The principle of superposition states that a time-varying DC signal can
be treated equivalently to a constant component plus an AC component,
but that principle only applies to "lumped, linear, time-invariant"
circuits (resistors, capacitors, inductors). Diodes are non-linear.
If you're able to run the LED directly from the the rectified AC power
from the dynamo, without over-voltaging it, then you could get by
(put two LEDs in series, as you want to keep them under 4.5 volts).
Again, LEDs (and diodes in general) are (approximately) constant voltage
devices. The ideal diode has a discontinuity in its resistance (slope of
V/I), changing from infinite to zero when it passes through the forward
voltage threshold. It is this discontinuity that makes them non-linear
devices.

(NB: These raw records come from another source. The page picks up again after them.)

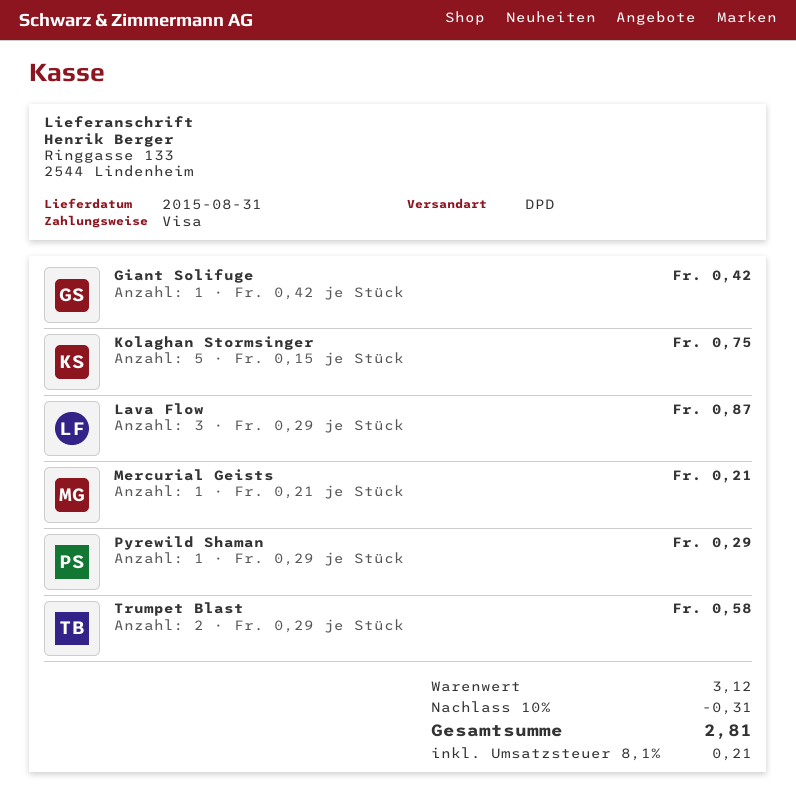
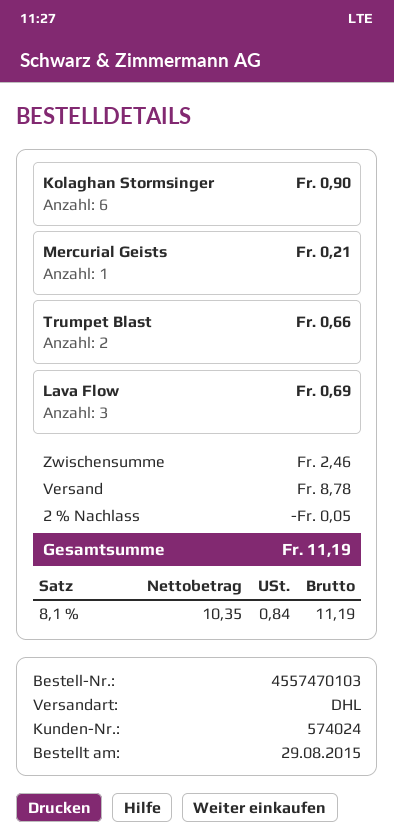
shipping method: DPD -> DHL
Giant Solifuge: 1 for 0.42 -> none
Kolaghan Stormsinger: 5 for 0.75 -> 6 for 0.90
Lava Flow: 3 for 0.87 -> 3 for 0.69
Pyrewild Shaman: 1 for 0.29 -> none
Trumpet Blast: 2 for 0.58 -> 2 for 0.66
subtotal: 3.12 -> 2.46
discount: 10% = 0.31 -> 2% = 0.05
shipping: none -> 8.78
tax: 8.1% = 0.21 -> 8.1% = 0.84
total: 2.81 -> 11.19

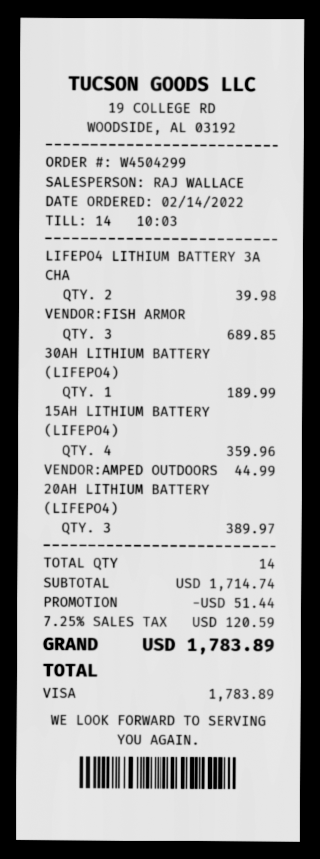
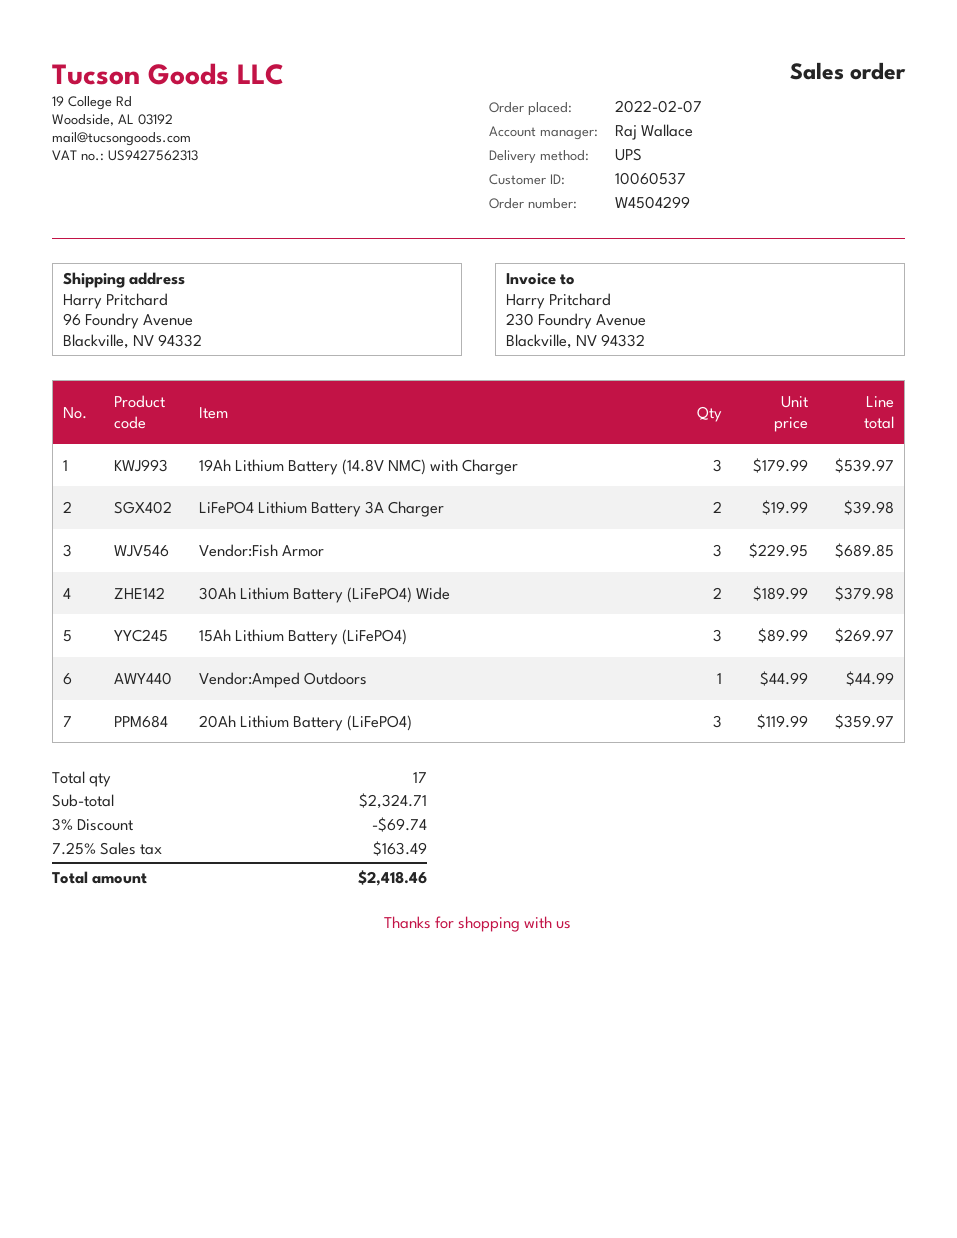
order date: 2022-02-14 -> 2022-02-07
30AH LITHIUM BATTERY (LIFEPO4): 1 for 189.99 -> 2 for 379.98
15AH LITHIUM BATTERY (LIFEPO4): 4 for 359.96 -> 3 for 269.97
20AH LITHIUM BATTERY (LIFEPO4): 3 for 389.97 -> 3 for 359.97
19Ah Lithium Battery (14.8V NMC) with Charger: none -> 3 for 539.97
total quantity: 14 -> 17
subtotal: 1714.74 -> 2324.71
discount: 51.44 -> 69.74
tax: 7.25% = 120.59 -> 7.25% = 163.49
total: 1783.89 -> 2418.46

You can't "over-voltage" a diode, LED or otherwise, you can
only "over-current" it.
The only reason to stack 2 or more LEDs in a generator driven
application is to improve the efficiency slightly by matching the
generator load more closely to its designed load (incandescent) and
making the real rectification power (loss) a smaller fraction of the
load power.
An LED operating at 3.5V and 1.0A will be dissipating 3.5W. If the
waveforms are time-varying DC (like FW rectified sinusoid), all those
numbers are RMS (root mean squared). If the rectifier is a Schottky
bridge, the voltage drop will be approximately 0.6V, the power 0.6W. The
non-linearity of the diodes makes computing the actual power tricky, the
shapes of the voltage and current waveforms are complex, but since both
the rectifiers and the load are diodes, an efficiency calculation based
on the ratio of the forward drops would be very close.
In reality, the almost all LED lights run off pure DC. Many flashlights
use DC-DC converters between the LED and the power source so they can
run off of a variety of different voltages.
The classical way to analyze a source/load circuit is to model both as
circuits made from ideal components (equivalent circuits). The
equivalent circuit for a generator is an ideal (sinusoidal, variable
frequency, variable amplitude) voltage source with a series resistance
(winding resistance) and inductance. The LED (and rectifier) equivalent
circuit must be separately modeled before and after the transition
(infinite resistance/zero resistance). The net is, that for most of the
time (cycle), the generator is driving an equivalent 0 ohm load (short
circuit), the current being limited by the series resistance and
inductance. The inductive component being significant in that it limits
the *rate* which the current can increase during the cycle, which limits
its peak value. Since the voltage (internal ideal) and frequency both
rise together with shaft speed, the net is somewhat self-regulating.
The reason incandescent bulbs may burn out at high generator speeds is
that they have a bad dynamic resistance characteristic. Their effective
resistance goes up with power. If you think of the series inductance and
resistance as "ballast", the ratio of the ballast to the load changes as
the bulb heats up, putting (relatively) more power to the load,
increasing the efficiency (load to ballast power ratio). This is similar
to solid state "thermal runaway".
Batteries have relatively low internal resistance, so the equivalent
circuit is an ideal (constant) voltage source in series with a small
resistance. When driving a short circuit load (diode after transition)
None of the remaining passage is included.